--- BRIEF ---
Nothing in the records below should be altered when they are retyped.

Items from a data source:

★ ★ ★ ★ ★ ★ ★

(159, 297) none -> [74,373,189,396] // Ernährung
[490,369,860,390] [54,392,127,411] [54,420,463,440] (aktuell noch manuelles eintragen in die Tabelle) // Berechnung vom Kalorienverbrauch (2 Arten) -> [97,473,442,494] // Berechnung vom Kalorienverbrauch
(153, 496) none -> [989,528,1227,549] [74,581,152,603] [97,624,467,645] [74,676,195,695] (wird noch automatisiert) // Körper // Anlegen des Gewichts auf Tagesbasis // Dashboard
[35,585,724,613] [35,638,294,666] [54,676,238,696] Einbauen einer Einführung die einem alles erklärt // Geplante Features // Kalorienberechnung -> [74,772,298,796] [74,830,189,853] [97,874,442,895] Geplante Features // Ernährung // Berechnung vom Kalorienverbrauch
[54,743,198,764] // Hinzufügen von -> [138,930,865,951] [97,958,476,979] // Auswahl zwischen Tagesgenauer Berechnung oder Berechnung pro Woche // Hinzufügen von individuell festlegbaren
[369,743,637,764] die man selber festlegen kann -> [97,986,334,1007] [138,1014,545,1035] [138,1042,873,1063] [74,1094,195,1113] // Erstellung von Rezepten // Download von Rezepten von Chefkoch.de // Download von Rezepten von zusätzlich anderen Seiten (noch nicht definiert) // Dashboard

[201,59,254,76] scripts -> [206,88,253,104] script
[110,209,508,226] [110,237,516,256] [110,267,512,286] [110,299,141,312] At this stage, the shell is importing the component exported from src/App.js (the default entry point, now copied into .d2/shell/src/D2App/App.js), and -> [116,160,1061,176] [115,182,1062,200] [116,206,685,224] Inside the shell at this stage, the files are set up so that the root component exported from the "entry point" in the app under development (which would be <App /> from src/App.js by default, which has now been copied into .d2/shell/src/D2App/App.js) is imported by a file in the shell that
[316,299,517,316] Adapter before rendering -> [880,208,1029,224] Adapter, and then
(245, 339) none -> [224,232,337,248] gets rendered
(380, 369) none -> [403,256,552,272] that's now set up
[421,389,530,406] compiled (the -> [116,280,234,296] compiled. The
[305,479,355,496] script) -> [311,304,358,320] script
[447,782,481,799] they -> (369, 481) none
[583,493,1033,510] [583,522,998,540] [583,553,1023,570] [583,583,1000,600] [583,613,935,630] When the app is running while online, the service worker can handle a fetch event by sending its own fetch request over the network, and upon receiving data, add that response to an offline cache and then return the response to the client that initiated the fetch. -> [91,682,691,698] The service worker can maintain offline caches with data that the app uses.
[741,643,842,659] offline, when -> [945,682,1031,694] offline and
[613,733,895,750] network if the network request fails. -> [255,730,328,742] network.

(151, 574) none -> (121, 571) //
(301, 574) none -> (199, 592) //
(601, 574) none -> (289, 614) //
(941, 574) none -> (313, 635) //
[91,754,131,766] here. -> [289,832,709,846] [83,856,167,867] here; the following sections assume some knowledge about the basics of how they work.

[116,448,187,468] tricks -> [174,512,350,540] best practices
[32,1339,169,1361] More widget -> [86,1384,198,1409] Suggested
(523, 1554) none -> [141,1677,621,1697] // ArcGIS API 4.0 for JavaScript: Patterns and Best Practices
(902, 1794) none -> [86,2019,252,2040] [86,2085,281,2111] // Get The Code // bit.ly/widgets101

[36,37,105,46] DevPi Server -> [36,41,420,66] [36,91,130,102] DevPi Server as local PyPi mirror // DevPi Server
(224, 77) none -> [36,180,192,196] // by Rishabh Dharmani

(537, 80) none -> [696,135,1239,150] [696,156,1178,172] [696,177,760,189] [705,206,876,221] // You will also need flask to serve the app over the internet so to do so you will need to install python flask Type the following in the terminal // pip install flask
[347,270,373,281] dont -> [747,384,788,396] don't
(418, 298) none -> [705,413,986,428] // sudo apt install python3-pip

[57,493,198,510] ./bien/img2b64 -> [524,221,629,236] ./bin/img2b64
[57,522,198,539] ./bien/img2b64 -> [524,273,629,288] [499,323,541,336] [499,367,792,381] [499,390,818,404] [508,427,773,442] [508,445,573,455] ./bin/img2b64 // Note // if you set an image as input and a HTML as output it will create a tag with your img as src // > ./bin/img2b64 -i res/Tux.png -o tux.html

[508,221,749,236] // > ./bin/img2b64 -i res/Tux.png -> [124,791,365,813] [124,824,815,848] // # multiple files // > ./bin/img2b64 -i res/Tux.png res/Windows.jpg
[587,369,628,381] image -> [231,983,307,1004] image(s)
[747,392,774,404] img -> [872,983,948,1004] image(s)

★ ★ ★ ★ ★ ★ ★

--- ANSWER BOX ---
(159, 297) none -> [74,373,189,396] // Ernährung
[490,369,860,390] [54,392,127,411] [54,420,463,440] (aktuell noch manuelles eintragen in die Tabelle) // Berechnung vom Kalorienverbrauch (2 Arten) -> [97,473,442,494] // Berechnung vom Kalorienverbrauch
(153, 496) none -> [989,528,1227,549] [74,581,152,603] [97,624,467,645] [74,676,195,695] (wird noch automatisiert) // Körper // Anlegen des Gewichts auf Tagesbasis // Dashboard
[35,585,724,613] [35,638,294,666] [54,676,238,696] Einbauen einer Einführung die einem alles erklärt // Geplante Features // Kalorienberechnung -> [74,772,298,796] [74,830,189,853] [97,874,442,895] Geplante Features // Ernährung // Berechnung vom Kalorienverbrauch
[54,743,198,764] // Hinzufügen von -> [138,930,865,951] [97,958,476,979] // Auswahl zwischen Tagesgenauer Berechnung oder Berechnung pro Woche // Hinzufügen von individuell festlegbaren
[369,743,637,764] die man selber festlegen kann -> [97,986,334,1007] [138,1014,545,1035] [138,1042,873,1063] [74,1094,195,1113] // Erstellung von Rezepten // Download von Rezepten von Chefkoch.de // Download von Rezepten von zusätzlich anderen Seiten (noch nicht definiert) // Dashboard

[201,59,254,76] scripts -> [206,88,253,104] script
[110,209,508,226] [110,237,516,256] [110,267,512,286] [110,299,141,312] At this stage, the shell is importing the component exported from src/App.js (the default entry point, now copied into .d2/shell/src/D2App/App.js), and -> [116,160,1061,176] [115,182,1062,200] [116,206,685,224] Inside the shell at this stage, the files are set up so that the root component exported from the "entry point" in the app under development (which would be <App /> from src/App.js by default, which has now been copied into .d2/shell/src/D2App/App.js) is imported by a file in the shell that
[316,299,517,316] Adapter before rendering -> [880,208,1029,224] Adapter, and then
(245, 339) none -> [224,232,337,248] gets rendered
(380, 369) none -> [403,256,552,272] that's now set up
[421,389,530,406] compiled (the -> [116,280,234,296] compiled. The
[305,479,355,496] script) -> [311,304,358,320] script
[447,782,481,799] they -> (369, 481) none
[583,493,1033,510] [583,522,998,540] [583,553,1023,570] [583,583,1000,600] [583,613,935,630] When the app is running while online, the service worker can handle a fetch event by sending its own fetch request over the network, and upon receiving data, add that response to an offline cache and then return the response to the client that initiated the fetch. -> [91,682,691,698] The service worker can maintain offline caches with data that the app uses.
[741,643,842,659] offline, when -> [945,682,1031,694] offline and
[613,733,895,750] network if the network request fails. -> [255,730,328,742] network.

(151, 574) none -> (121, 571) //
(301, 574) none -> (199, 592) //
(601, 574) none -> (289, 614) //
(941, 574) none -> (313, 635) //
[91,754,131,766] here. -> [289,832,709,846] [83,856,167,867] here; the following sections assume some knowledge about the basics of how they work.

[116,448,187,468] tricks -> [174,512,350,540] best practices
[32,1339,169,1361] More widget -> [86,1384,198,1409] Suggested
(523, 1554) none -> [141,1677,621,1697] // ArcGIS API 4.0 for JavaScript: Patterns and Best Practices
(902, 1794) none -> [86,2019,252,2040] [86,2085,281,2111] // Get The Code // bit.ly/widgets101

[36,37,105,46] DevPi Server -> [36,41,420,66] [36,91,130,102] DevPi Server as local PyPi mirror // DevPi Server
(224, 77) none -> [36,180,192,196] // by Rishabh Dharmani

(537, 80) none -> [696,135,1239,150] [696,156,1178,172] [696,177,760,189] [705,206,876,221] // You will also need flask to serve the app over the internet so to do so you will need to install python flask Type the following in the terminal // pip install flask
[347,270,373,281] dont -> [747,384,788,396] don't
(418, 298) none -> [705,413,986,428] // sudo apt install python3-pip

[57,493,198,510] ./bien/img2b64 -> [524,221,629,236] ./bin/img2b64
[57,522,198,539] ./bien/img2b64 -> [524,273,629,288] [499,323,541,336] [499,367,792,381] [499,390,818,404] [508,427,773,442] [508,445,573,455] ./bin/img2b64 // Note // if you set an image as input and a HTML as output it will create a tag with your img as src // > ./bin/img2b64 -i res/Tux.png -o tux.html

[508,221,749,236] // > ./bin/img2b64 -i res/Tux.png -> [124,791,365,813] [124,824,815,848] // # multiple files // > ./bin/img2b64 -i res/Tux.png res/Windows.jpg
[587,369,628,381] image -> [231,983,307,1004] image(s)
[747,392,774,404] img -> [872,983,948,1004] image(s)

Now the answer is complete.